Edit tracking data:
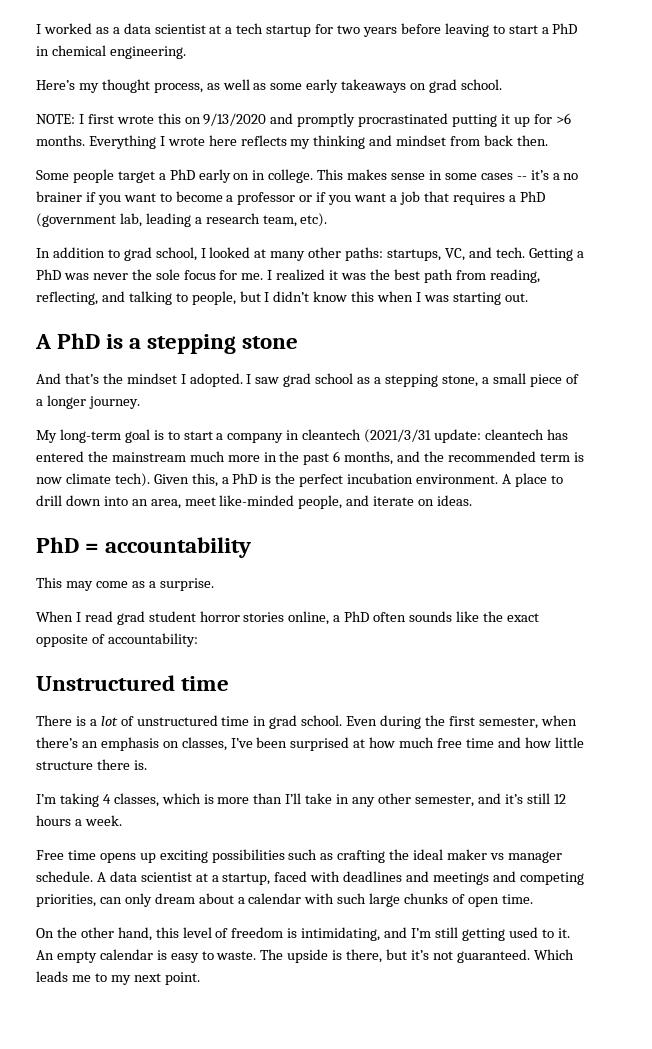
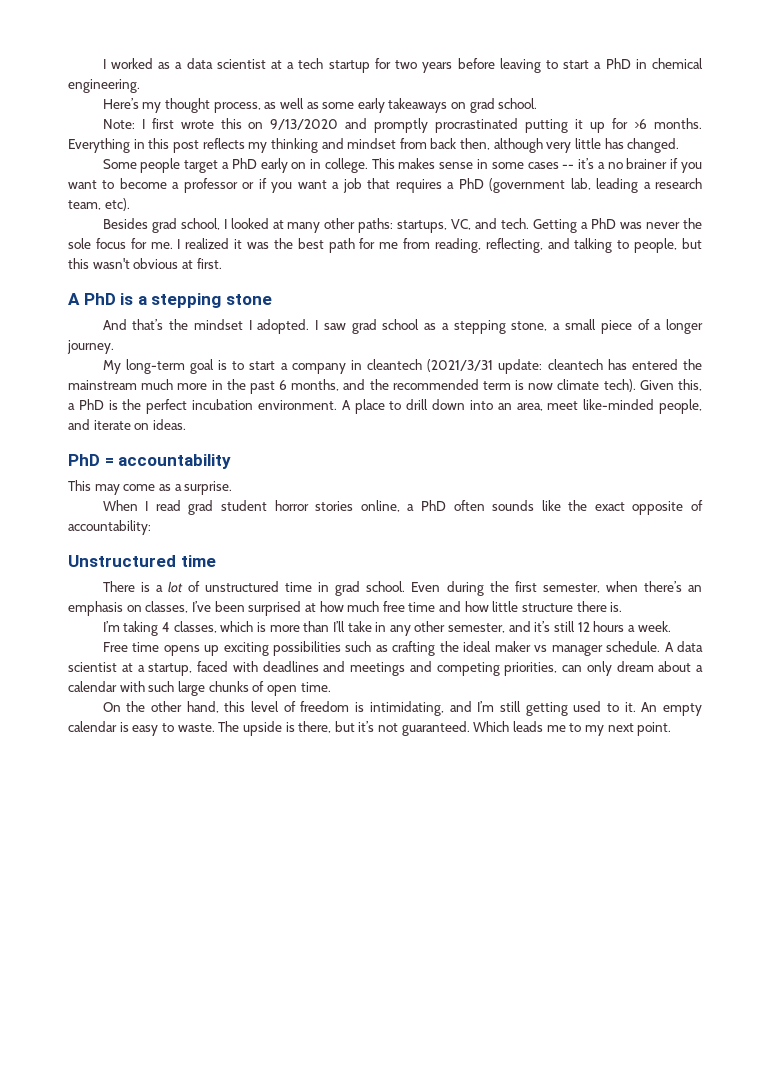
- NOTE: I first wrote this on 9/13/2020 and promptly procrastinated putting it up for >6 months.
+ Note: I first wrote this on 9/13/2020 and promptly procrastinated putting it up for >6 months.
- Everything I wrote here reflects my thinking and mindset from back then.
+ Everything in this post reflects my thinking and mindset from back then, although very little has changed.
- In addition to grad school, I looked at many other paths: startups, VC, and tech.
+ Besides grad school, I looked at many other paths: startups, VC, and tech.
- I realized it was the best path from reading, reflecting, and talking to people, but I didn’t know this when I was starting out.
+ I realized it was the best path for me from reading, reflecting, and talking to people, but this wasn't obvious at first.

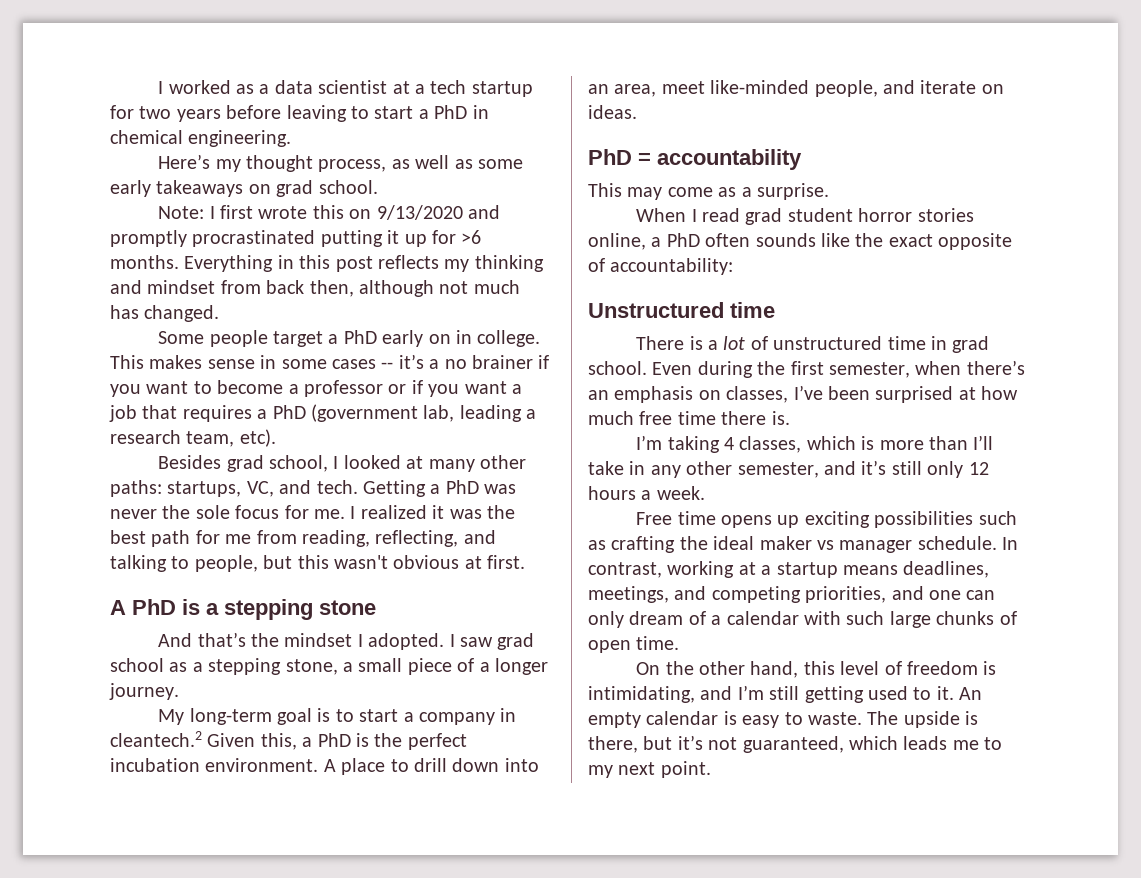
- Everything in this post reflects my thinking and mindset from back then, although very little has changed.
+ Everything in this post reflects my thinking and mindset from back then, although not much has changed.
- My long-term goal is to start a company in cleantech (2021/3/31 update: cleantech has entered the mainstream much more in the past 6 months, and the recommended term is now climate tech). Given this, a PhD is the perfect incubation environment.
+ My long-term goal is to start a company in cleantech.2 Given this, a PhD is the perfect incubation environment.
- Even during the first semester, when there’s an emphasis on classes, I’ve been surprised at how much free time and how little structure there is.
+ Even during the first semester, when there’s an emphasis on classes, I’ve been surprised at how much free time there is.
- I’m taking 4 classes, which is more than I’ll take in any other semester, and it’s still 12 hours a week.
+ I’m taking 4 classes, which is more than I’ll take in any other semester, and it’s still only 12 hours a week.
- A data scientist at a startup, faced with deadlines and meetings and competing priorities, can only dream about a calendar with such large chunks of open time.
+ In contrast, working at a startup means deadlines, meetings, and competing priorities, and one can only dream of a calendar with such large chunks of open time.
- The upside is there, but it’s not guaranteed. Which leads me to my next point.
+ The upside is there, but it’s not guaranteed, which leads me to my next point.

Work request: Reproduce each line of the data containing the word "point".

Finished task:
- The upside is there, but it’s not guaranteed. Which leads me to my next point.
+ The upside is there, but it’s not guaranteed, which leads me to my next point.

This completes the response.